Only the lines running from the one with "subtotal: 6002.19 -> 3555.76" to the end of the listing should be returned, each exactly as it appears, with both ends kept.

□ □ □ □ □ □ □

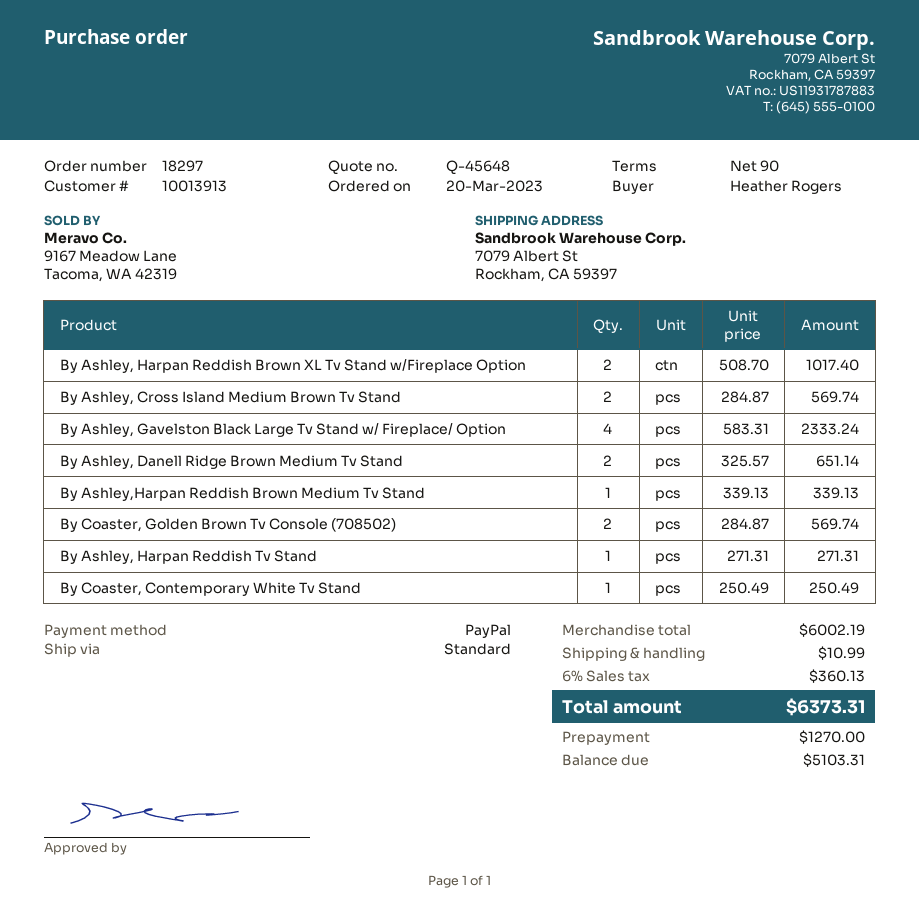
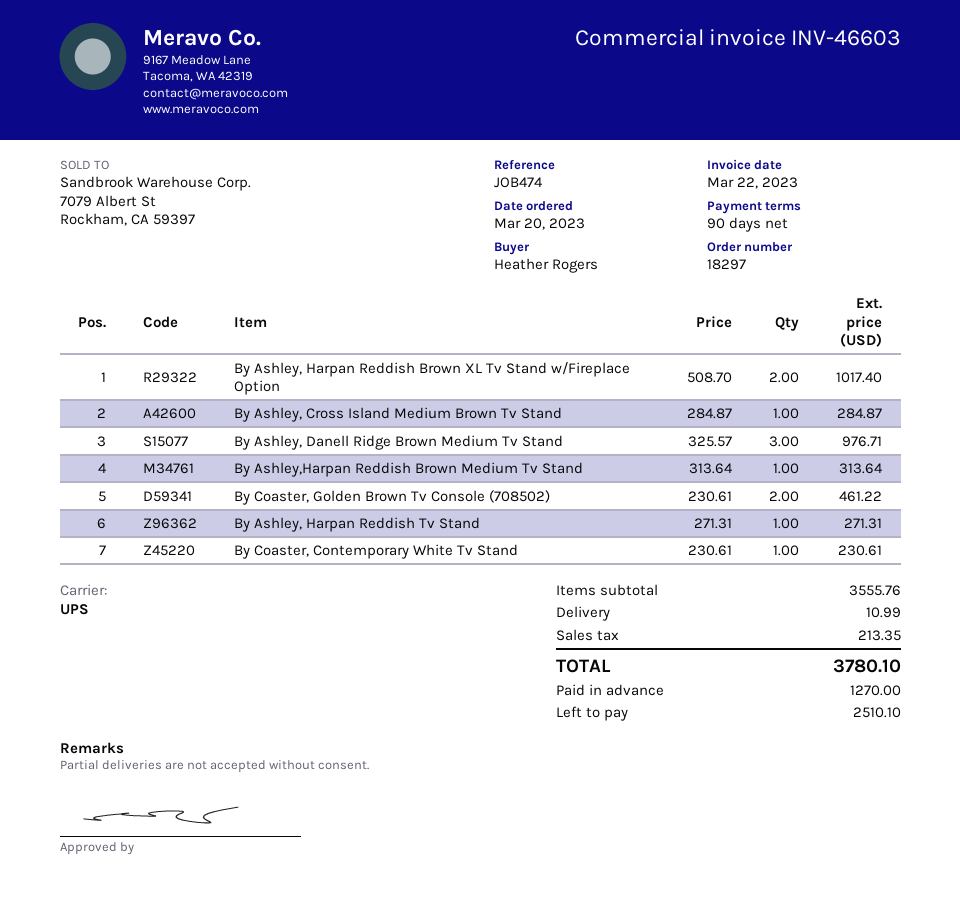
shipping method: standard -> UPS
By Ashley, Cross Island Medium Brown Tv Stand: 2 x 284.87 = 569.74 -> 1 x 284.87 = 284.87
By Ashley, Gavelston Black Large Tv Stand w/ Fireplace/ Option: 4 x 583.31 = 2333.24 -> none
By Ashley, Danell Ridge Brown Medium Tv Stand: 2 x 325.57 = 651.14 -> 3 x 325.57 = 976.71
By Ashley,Harpan Reddish Brown Medium Tv Stand: 1 x 339.13 = 339.13 -> 1 x 313.64 = 313.64
By Coaster, Golden Brown Tv Console (708502): 2 x 284.87 = 569.74 -> 2 x 230.61 = 461.22
By Coaster, Contemporary White Tv Stand: 1 x 250.49 = 250.49 -> 1 x 230.61 = 230.61
subtotal: 6002.19 -> 3555.76
tax: 360.13 -> 213.35
total: 6373.31 -> 3780.10
balance: 5103.31 -> 2510.10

□ □ □ □ □ □ □

**ANSWER TO THIS EXERCISE**.
subtotal: 6002.19 -> 3555.76
tax: 360.13 -> 213.35
total: 6373.31 -> 3780.10
balance: 5103.31 -> 2510.10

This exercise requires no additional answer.